Memorial Day Teton Trip Report: Day Three – Middle Teton

This is the third part of a three part trip report, for day one and two see “Memorial Day Teton Trip Report: Day One” and “Memorial Day Teton Trip Report: Day Two”. For the Middle Teton read on…

Day three started slowly, are you seeing a trend here yet? We had a much less technical day on tap and the overcast gloom kept us in our tent until 8 am. Turns out, this would have been the perfect day to attempt the Ford/Stettner. The heat and wind from the previous day had sent down the majority of the loose snow and ice. That, coupled with a cooler day and an overcast morning kept things locked up long enough for people to get up and back down safely. Four other parties had come to the same conclusion and later in the day from our vantage on the Middle Teton we could see them descend one by one. Nevertheless we were still very stoked about getting on the Middle Teton.

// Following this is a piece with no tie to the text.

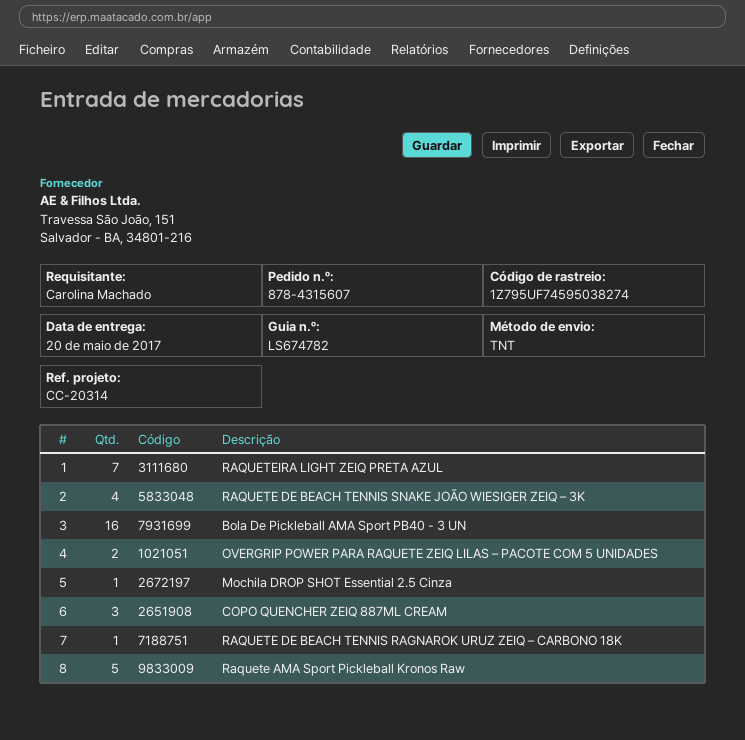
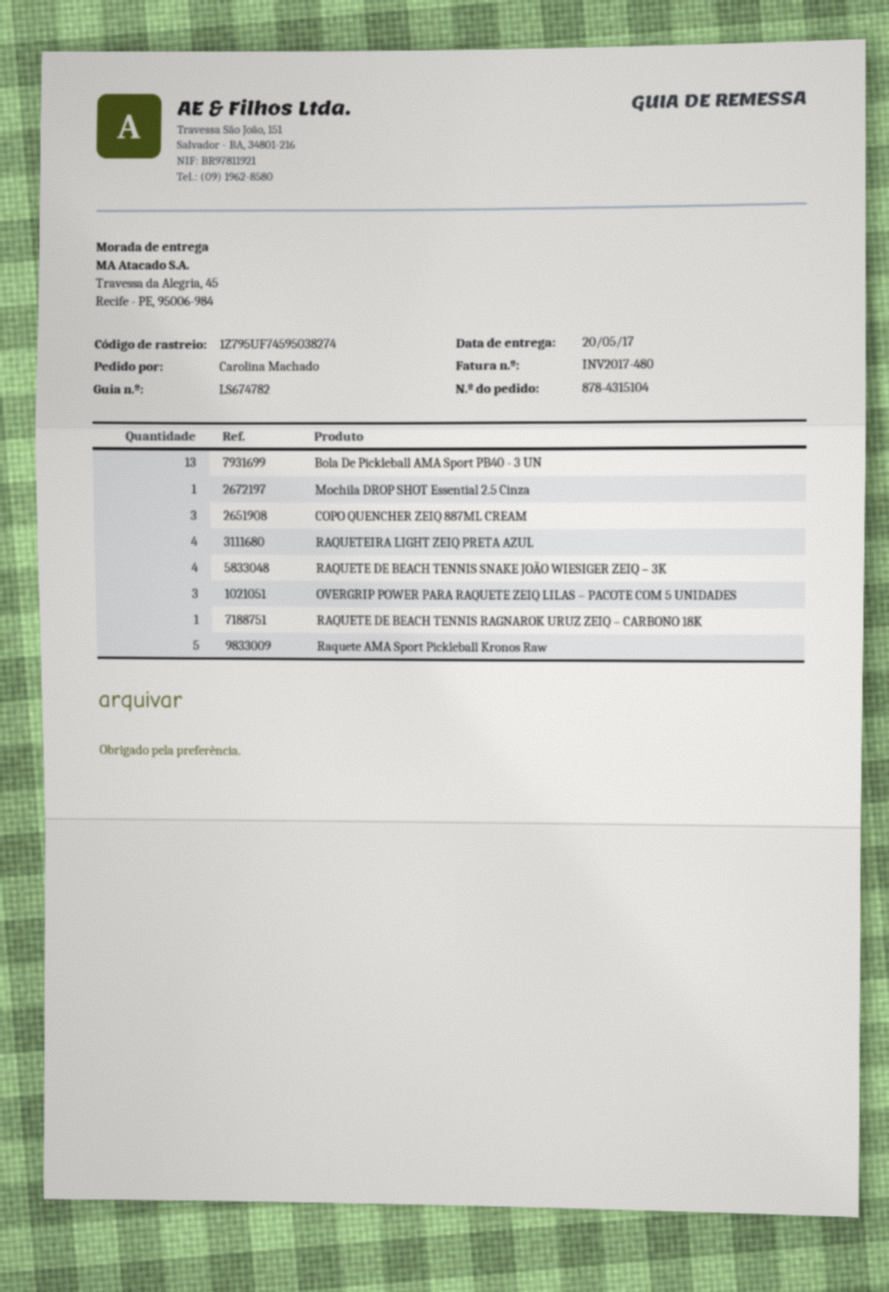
order number: 878-4315607 -> 878-4315104
RAQUETEIRA LIGHT ZEIQ PRETA AZUL: 7 -> 4
Bola De Pickleball AMA Sport PB40 - 3 UN: 16 -> 13
OVERGRIP POWER PARA RAQUETE ZEIQ LILAS – PACOTE COM 5 UNIDADES: 2 -> 3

As we got our gear in order we decided to take a much more direct line up from the meadows towards the moraine than we had the previous day. In the dark the morning before we had more or less followed the summer route, because that is what I was familiar with. But, with snow covering the entire headwall, we could shave a half mile off the approach by taking a direct line.

Booting up the Glacier on the Middle Teton Booting up the East Face Gaining the Saddle on the Middle Teton

We booked it up to the base of the Glacier Route on the middle just as the sun started to peek through the clouds. Booting up runnels in the glacier gave us great footing for the first thousand vertical feet before the route takes a hard right turn and you gain the East Face of the Middle Teton. From a pure skiing standpoint this line is one of the true gems of Garnet Canyon, a much better ski than the Ford/Stettner in all but the very best conditions. From this corner the pitch steepened into the upper 50 and lower 60 degree range, pretty steep by any standard. One thing that amazes me about the Tetons as compared to the mountains in Colorado is how well the snow sticks to everything. Lines that would never be possible in the Colorado snowpack are commonplace in the Tetons, and this was one of them.

Looking up and around the corner to the East Face Looking back down the East Face at Ben East Face on the Middle Teton

An hour or so later we gained the saddle and decided that given the exposure and time of day this would be our destination. Once in the saddle we had our best view yet of the Ford Stettner, and a head on shot of the four parties descending the line we had bailed off the day before. Watching them was a bittersweet experience. We were stoked that those guys were getting on that classic of a line, and we were very stoked about the line we were about to ski, but initially the Grand had been the goal, and while the Middle may be the better ski, something about getting turned back on the Grand twice in the past year left me wondering “what if” we had approached this weekend in the opposite order. We hung out and snapped some pictures of the people on the descent from this spectacular vantage, knowing the recipients would be really stoked to have a few shots from an angle that shows the true scale of the line they were on.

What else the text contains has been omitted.